# Ringneck Doves



## DeadIrishD (Sep 28, 2005)

Anyone keep them?
Anyone know any good information?


----------



## Pigeonpal2002 (Jul 27, 2002)

Hi Dead Irish, 

I don't keep ring neck doves myself, but many others here in the forum do Here is a good site to start with and you should get lots of responses in due time.

http://www.internationaldovesociety.com/


----------



## christina11 (Jan 20, 2006)

Well i just got a pair of ring neck doves there very tame and make great friends but i keep mine in the house there realy easy to take of of heres a pic of mine.


----------



## DeadIrishD (Sep 28, 2005)

Mine are also living in the house, I always pictured doves as having a soft quiet gentle coo LOL.

I think mine are an actual breeding pair.


----------



## christina11 (Jan 20, 2006)

Lol the only thing that annoys me is when they start cooing in the morning there in my bedroom and they want to come out so i take them out and let them sleep beside me the rest of the morning but there soo adorable that you cant realy get annoyed.


----------



## DeadIrishD (Sep 28, 2005)

I know what you mean.


----------



## John_D (Jan 24, 2002)

Christina,

Your doves are so cute!

They look like our little Poppet, who is a Eurasian Collared Dove brought up by someone from an abandoned baby. He is in the aviary, where he has no problem with the "big pigeons" at all, but he really prefers 'his' humans 

John


----------



## Mera (Nov 10, 2005)

*my ringneck doves*

I started out with one pet ringneck dove who turned out to be the sweetest and most loving hen. When she started laying eggs for me (infertile) I knew that I wanted to start breeding them.
I have now been keeping and breeding doves for over five years and it is a pure joy. I love each and every one of my doves who are more like pets than just "stock". I do have to sell some now and then to make room for new babies but if I could keep them all, I wouldn't hesitate. They make the greatest pet birds, in my opinion. I also don't mind the morning cooing. If they wake me early, their cooing will just put me right back to sleep.

-Mera

(for a list of the doves I have for sale, please go to the "birds wanted & for sale" section of the forum.)


----------



## Feefo (Feb 8, 2002)

If either of us goes into the garden at night Poppet will hear us and coo. I think it is the sweetest sound there is.

Cynthia


----------



## milonek (Mar 22, 2006)

*I love ringneck doves!*

I used to have three breeding pairs that were wonderful parents and great pets. I had to give them up due to my divorce. But two weeks ago I was able to purchase a single peach male from a rather eccentric old woman who had placed an ad in the local paper. I'm so excited to finally have another dove in my life. He's so friendly and has just recently started settling in enough to begin cooing. They are excellent birds, and incredibly friendly with the kids.

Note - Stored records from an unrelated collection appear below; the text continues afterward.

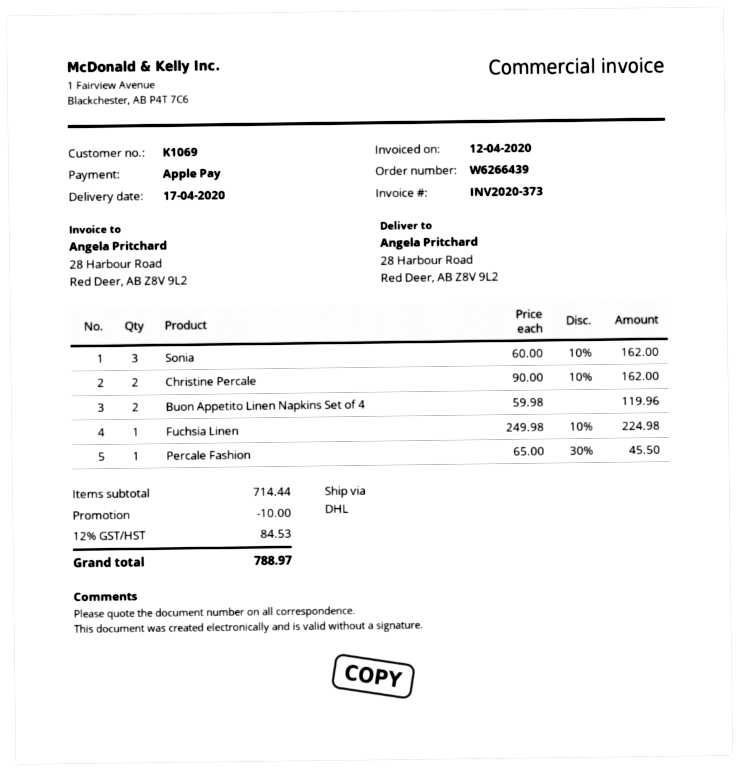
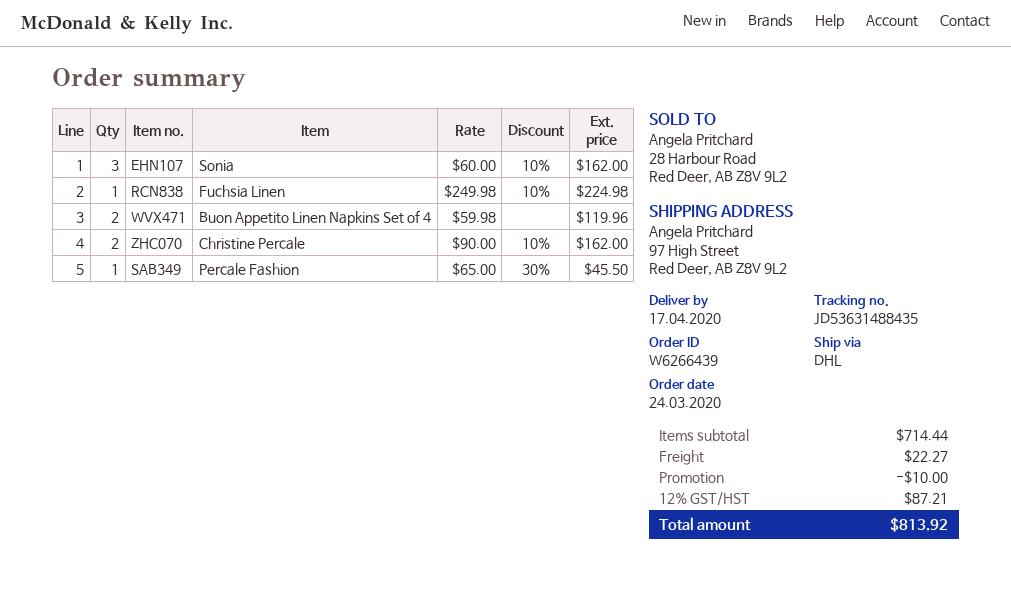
ship to: 28 Harbour Road, Red Deer, AB Z8V 9L2 -> 97 High Street, Red Deer, AB Z8V 9L2
shipping: none -> 22.27
tax: 12% = 84.53 -> 12% = 87.21
total: 788.97 -> 813.92

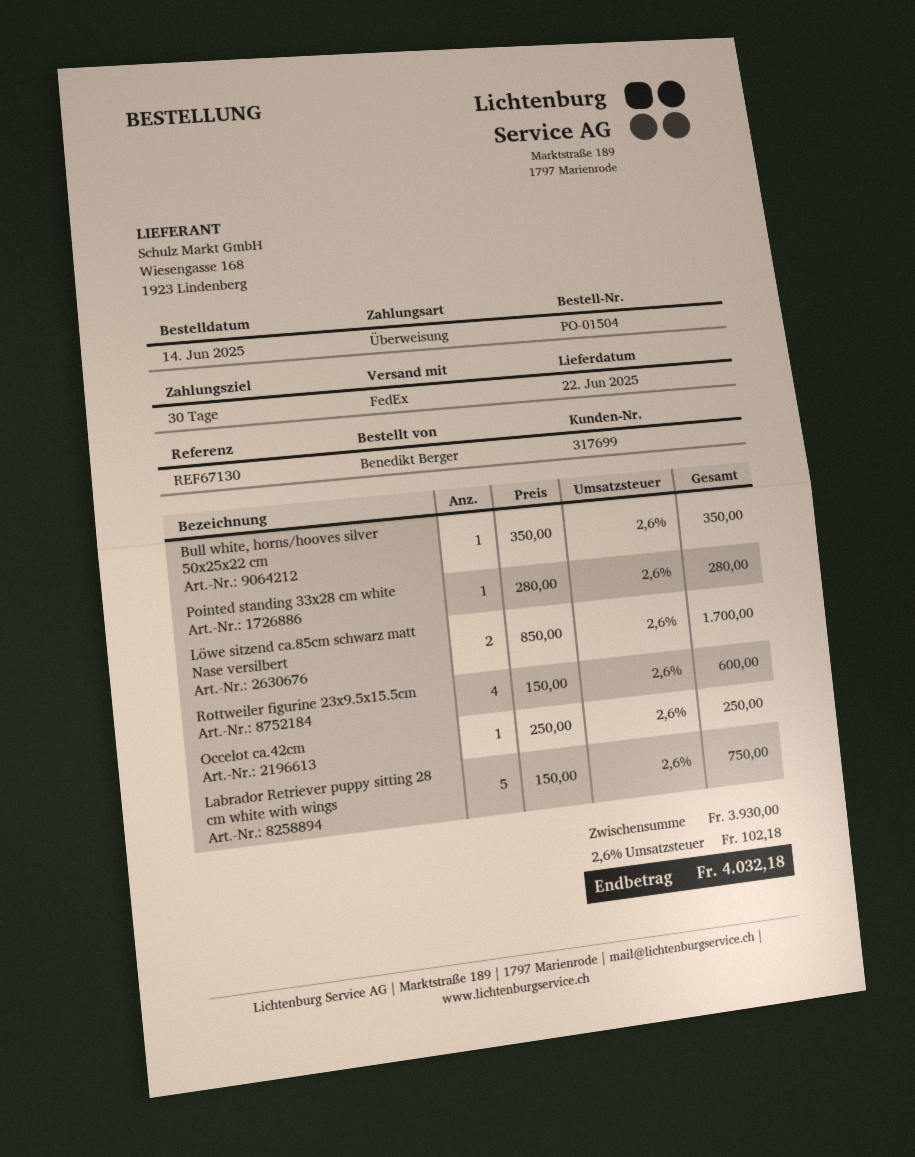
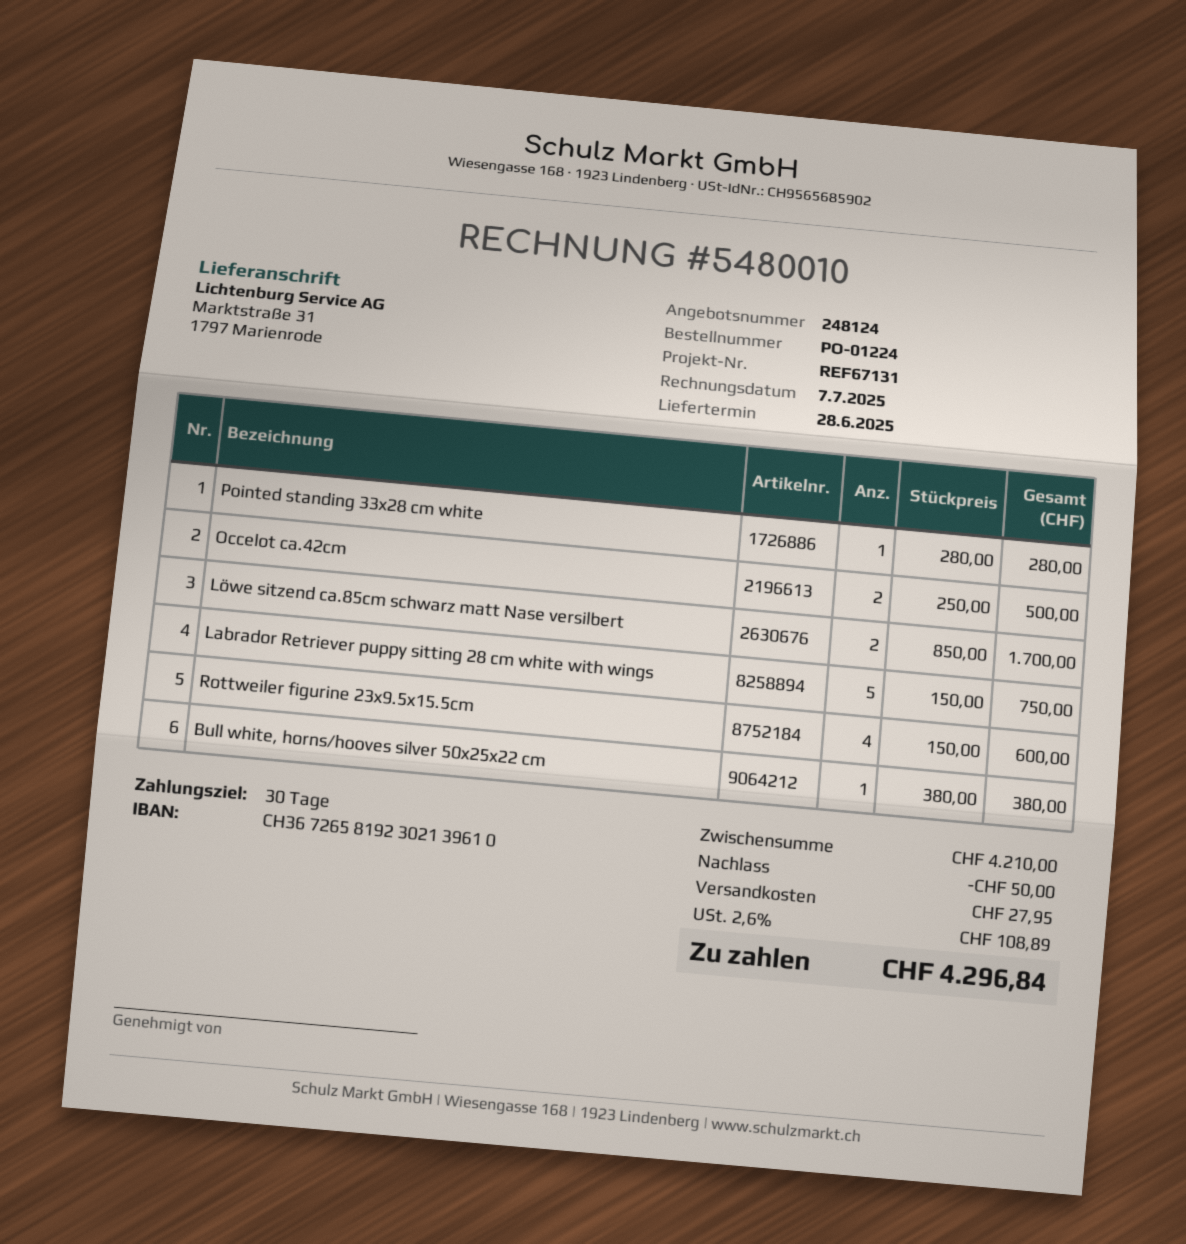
order number: PO-01504 -> PO-01224
delivery date: 2025-06-22 -> 2025-06-28
reference: REF67130 -> REF67131
Bull white, horns/hooves silver 50x25x22 cm: 1 x 350.00 = 350.00 -> 1 x 380.00 = 380.00
Occelot ca.42cm: 1 x 250.00 = 250.00 -> 2 x 250.00 = 500.00
subtotal: 3930.00 -> 4210.00
discount: none -> 50.00
shipping: none -> 27.95
tax: 2.6% = 102.18 -> 2.6% = 108.89
total: 4032.18 -> 4296.84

I also have a breeding pair of wild morning doves that have set up home base in my giant pinetree out front. It's wonderful to hear them cooing in the morning and to see them flying back and forth while they wait for the babies to hatch. 

Good luck with your new doves too.


----------



## AZfiddler_1996 (Jul 13, 2005)

Ringneck doves are adorable! I have 2 right now. Does anyone let their doves out? I let my Dumpty out for a little bit each day. I'm very careful though, and very afraid, but she loves it and I couldn't deny her. I never let her out after she's eaten.


----------



## Mera (Nov 10, 2005)

I use to keep all my doves in the house when I first started out. I still keep the breeders inside. We built a small, safe outdoor flight for the other birds. They love the fresh air and it is very entertaining to sit on the bench and watch them fly around and play. We are currently thinking up ideas and drawing plans for another larger outdoor flight to give our birds even more room.


----------



## AZfiddler_1996 (Jul 13, 2005)

Dumpty stays outside as much as she does inside but I was wondering about just letting them "free" outside, not in a cage.


----------



## Mera (Nov 10, 2005)

AZfiddler_1996 said:


> Dumpty stays outside as much as she does inside but I was wondering about just letting them "free" outside, not in a cage.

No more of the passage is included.